Image Showing Where to Right Click and Paste the Location Information From the Clipboard
  1. Once the file path is in the browser bar press the “Enter” key to open the document.
Image Showing the Pasted Location Information in the Windows Explorer Address Bar
  1. Here is the document opened in the example. At first glance you can tell it contains PSI and is not a false positive.
Image Showing PSI Found in an Excell Spreadsheet
  1. Say you determine that you do not need this PSI on your machine therefore you will delete it.
  1. Close the document then repeat steps 14-16 to enter the location of the document in Windows Explorer again. However, instead of hitting enter this time you will select the text on the right hand side of the last “\” and delete it using either the "Backspace" key, the "Delete" key, or by right clicking the selected text and clicking "Delete". This is so that you point Windows Explorer to the location of the document instead of directly to the document. Once the filename text is removed you can press the “Enter” key.
Image Showing Which Portion of the Filename Text to Remove
  1. Now locate the file, right click it, and delete it.
Image Showing How to Right Click and Select Delete the File in Question
  1. You will then click on the “Desktop” to navigate to the “Recycle Bin”.
Image Showing Where to Navigate to the Recycle Bin
  1. Right click on the “Recycle Bin” and select “Empty Recycle Bin”.

 Image Showing How to Right Click and Empty the Recycle Bin

  1. Return to my list of Identity Finder results repeat steps 14-17 to open the next document to be evaluated.
  1. This example is a large Excel spreadsheet. You can tell the document is fairly large due to the small scroll bar on the right. You do not see any PSI at first glance.
Image Showing the Contents of the Item
  1. To make searching for the information in question faster, go back to the Identity Finder scan results document to copy the information in question. This is so you can enter the data into Internet Explorer in order to try and find the information quickly and determine if it is PSI or a false positive. Right click and copy the cell in question from the Identity Match column.

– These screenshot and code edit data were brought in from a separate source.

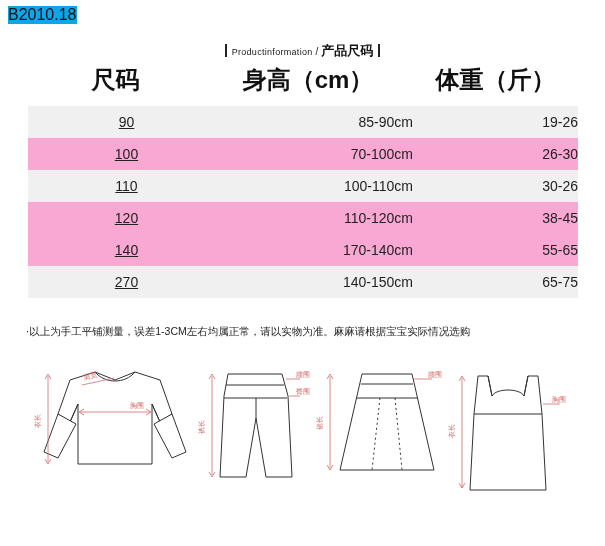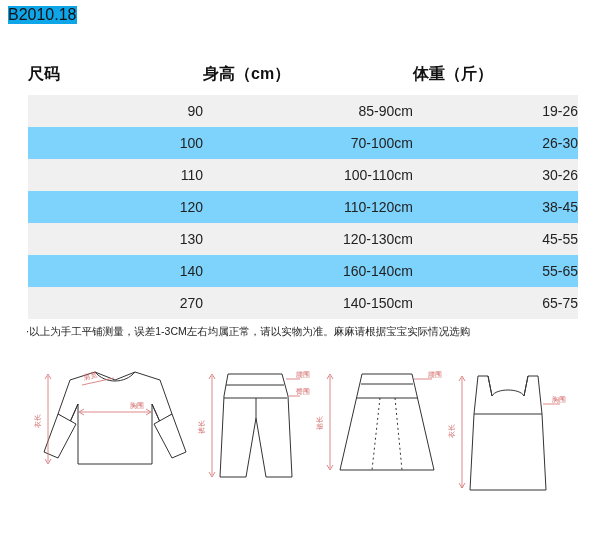--- a/index.html
+++ b/index.html
@@ -140,6 +140,9 @@
 
   <div class="code-badge">B2010.18</div>
 
+  <div class="header-line">
+    <span class="bar"></span><span class="en">Productinformation</span><span class="sep">/</span><span class="cn">产品尺码</span><span class="bar"></span>
+  </div>
 
   <table class="size-table">
     <thead>

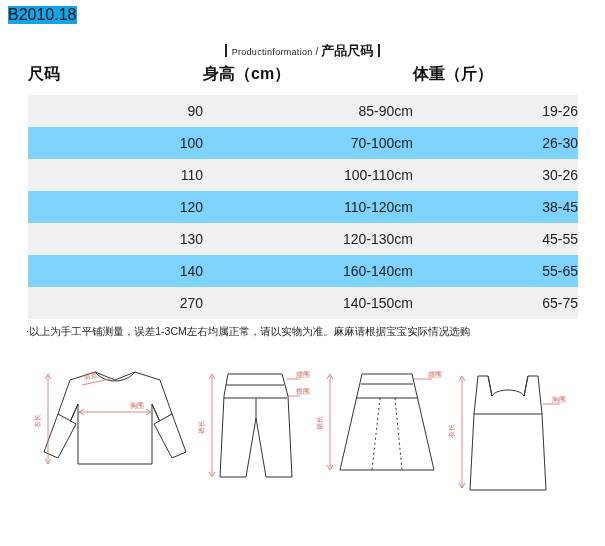--- a/index.html
+++ b/index.html
@@ -72,11 +72,11 @@
     table-layout: fixed;
   }
   table.size-table th {
-    font-size: 16px;
+    font-size: 24px;
     font-weight: bold;
     color: #111;
     padding: 6px 0 10px 0;
-    text-align: left;
+    text-align: center;
     font-family: "Liberation Sans", sans-serif;
   }
   table.size-table th.c1 { width: 175px; }

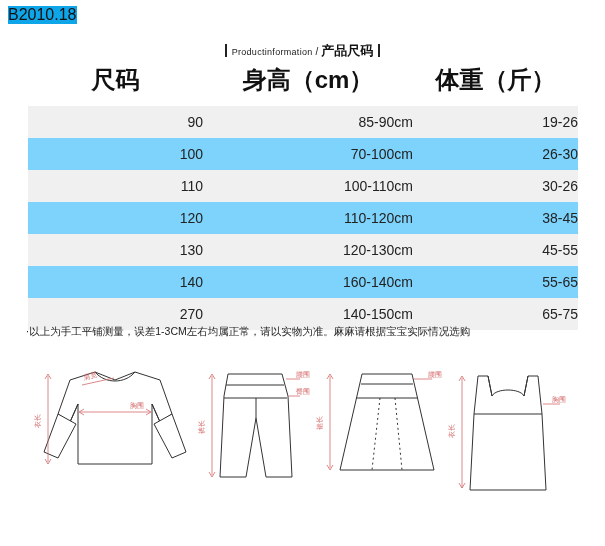--- a/index.html
+++ b/index.html
@@ -89,7 +89,7 @@
     text-align: right;
     font-family: "Liberation Sans", sans-serif;
   }
-  table.size-table td.c1 { text-align: right; padding-left: 22px; font-size: 14px; }
+  table.size-table td.c1 { text-align: center; padding-left: 22px; font-size: 14px; text-decoration: underline; }
   table.size-table tr.shaded td { background: #f0f0f0; }
   table.size-table tr.plain td { background: #7dd3fc; }
 

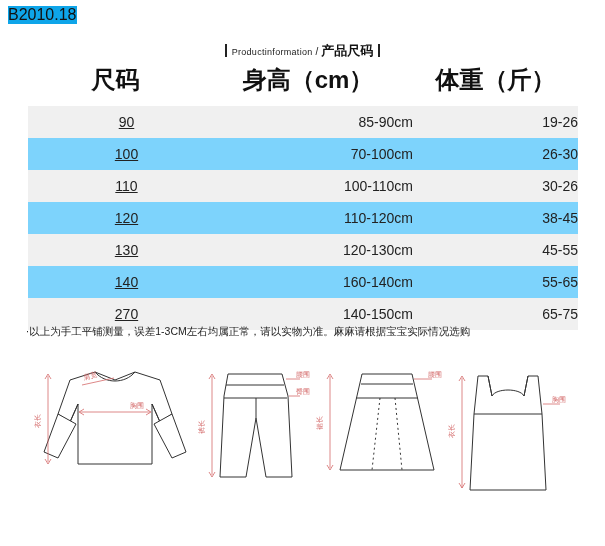--- a/index.html
+++ b/index.html
@@ -91,7 +91,7 @@
   }
   table.size-table td.c1 { text-align: center; padding-left: 22px; font-size: 14px; text-decoration: underline; }
   table.size-table tr.shaded td { background: #f0f0f0; }
-  table.size-table tr.plain td { background: #7dd3fc; }
+  table.size-table tr.plain td { background: #f9a8d4; }
 
   .note {
     position: absolute;

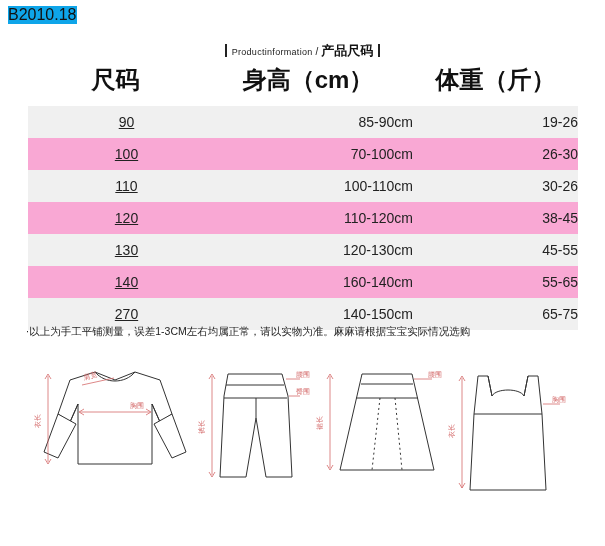--- a/index.html
+++ b/index.html
@@ -173,11 +173,6 @@
         <td class="c2">110-120cm</td>
         <td class="c3">38-45</td>
       </tr>
-      <tr class="shaded">
-        <td class="c1">130</td>
-        <td class="c2">120-130cm</td>
-        <td class="c3">45-55</td>
-      </tr>
       <tr class="plain">
         <td class="c1">140</td>
         <td class="c2">160-140cm</td>

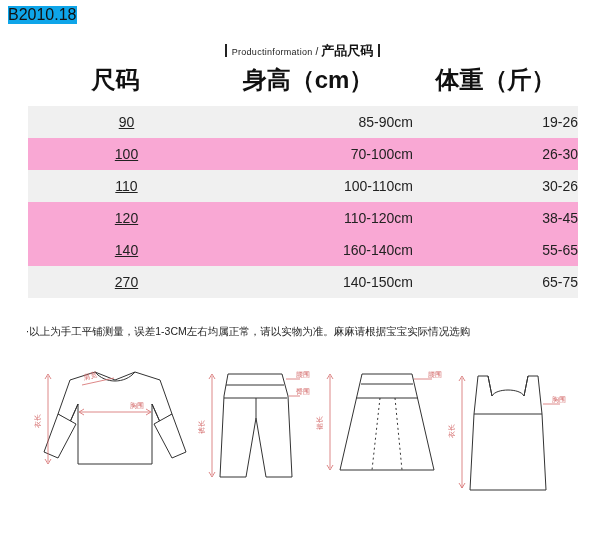--- a/index.html
+++ b/index.html
@@ -175,7 +175,7 @@
       </tr>
       <tr class="plain">
         <td class="c1">140</td>
-        <td class="c2">160-140cm</td>
+        <td class="c2">170-140cm</td>
         <td class="c3">55-65</td>
       </tr>
       <tr class="shaded">

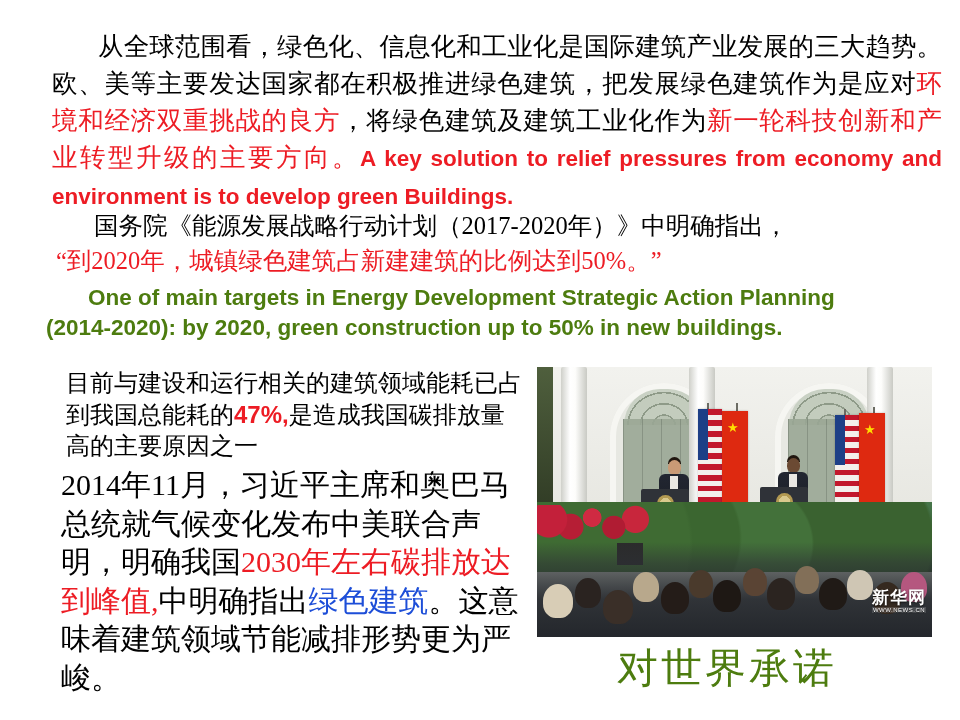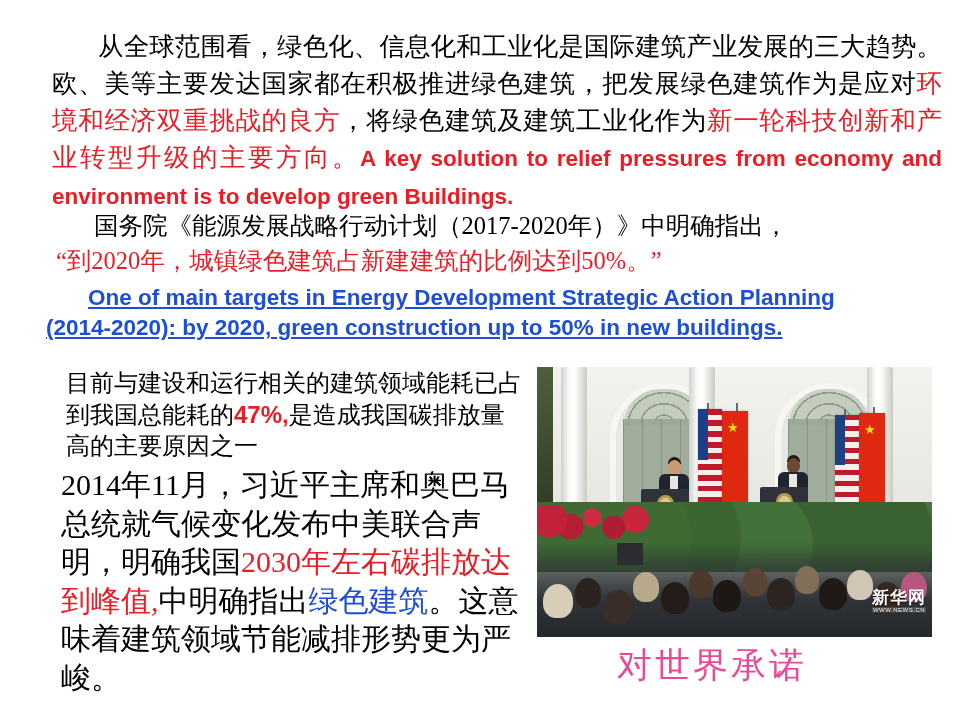--- a/index.html
+++ b/index.html
@@ -56,8 +56,7 @@
     font-size: 22.5px;
     font-weight: bold;
     line-height: 30px;
-    color: #1d4ed8;
-    text-decoration: underline;
+    color: #4d7c0f;
   }
   #para-two-en .indent { display: inline-block; width: 42px; }
 

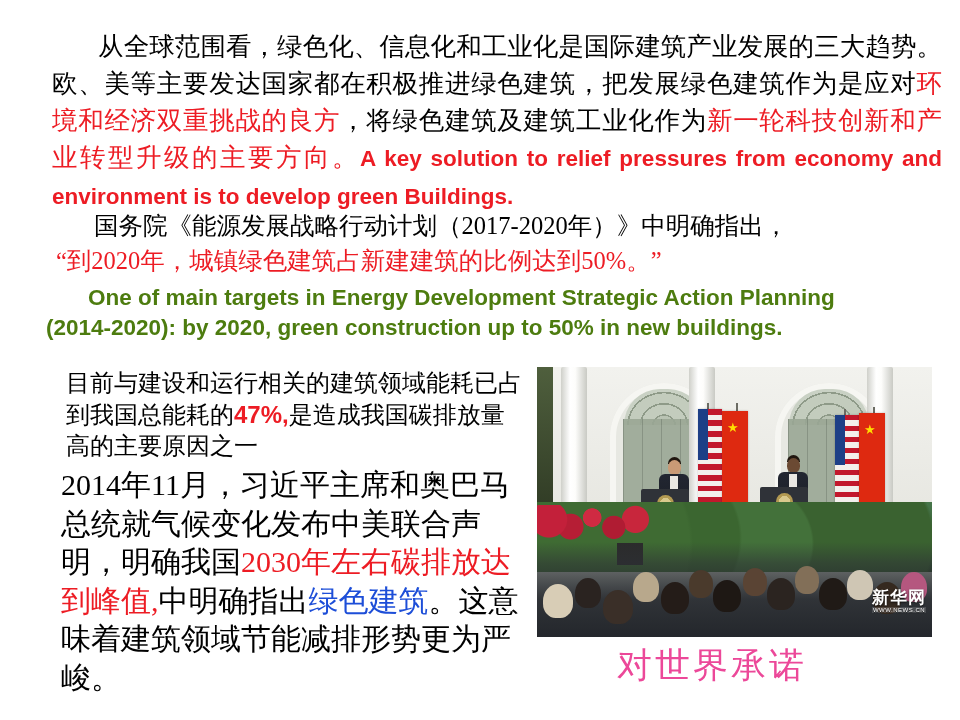--- a/index.html
+++ b/index.html
@@ -260,8 +260,8 @@
     position: absolute;
     left: 617px;
     top: 648px;
-    font-size: 35px;
-    color: #ec4899;
+    font-size: 41px;
+    color: #4d7c0f;
     font-family: "Liberation Serif", "DejaVu Serif", serif;
     letter-spacing: 3px;
     line-height: 1;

Image Showing how to Copy Data from the Scan Results Spreadsheet

  1. Now go back to the file you had opened and press the “Ctrl” and the “F” key simultaneously to open the Find Bar.
Image Showing the Find Bar in Excel
  1. Right click and “Paste” the data you obtained from the spreadsheet into the Find Bar
Image Showing how to Paste Data into the Find Bar
  1. This should then take you to the section of the document that displays the data you are interested in. This is a false positive triggered by a document that was fabricated for this demonstration. False positives can either be ignored or deleted.
Image Showing How the Find Bar is Useful for Locating Information in Large Items
  1. It should be noted that using this find technique will work in most of the large documents you come across.  You should now have the tools you need to evaluate Identity Finder Scan Results from the .csv file.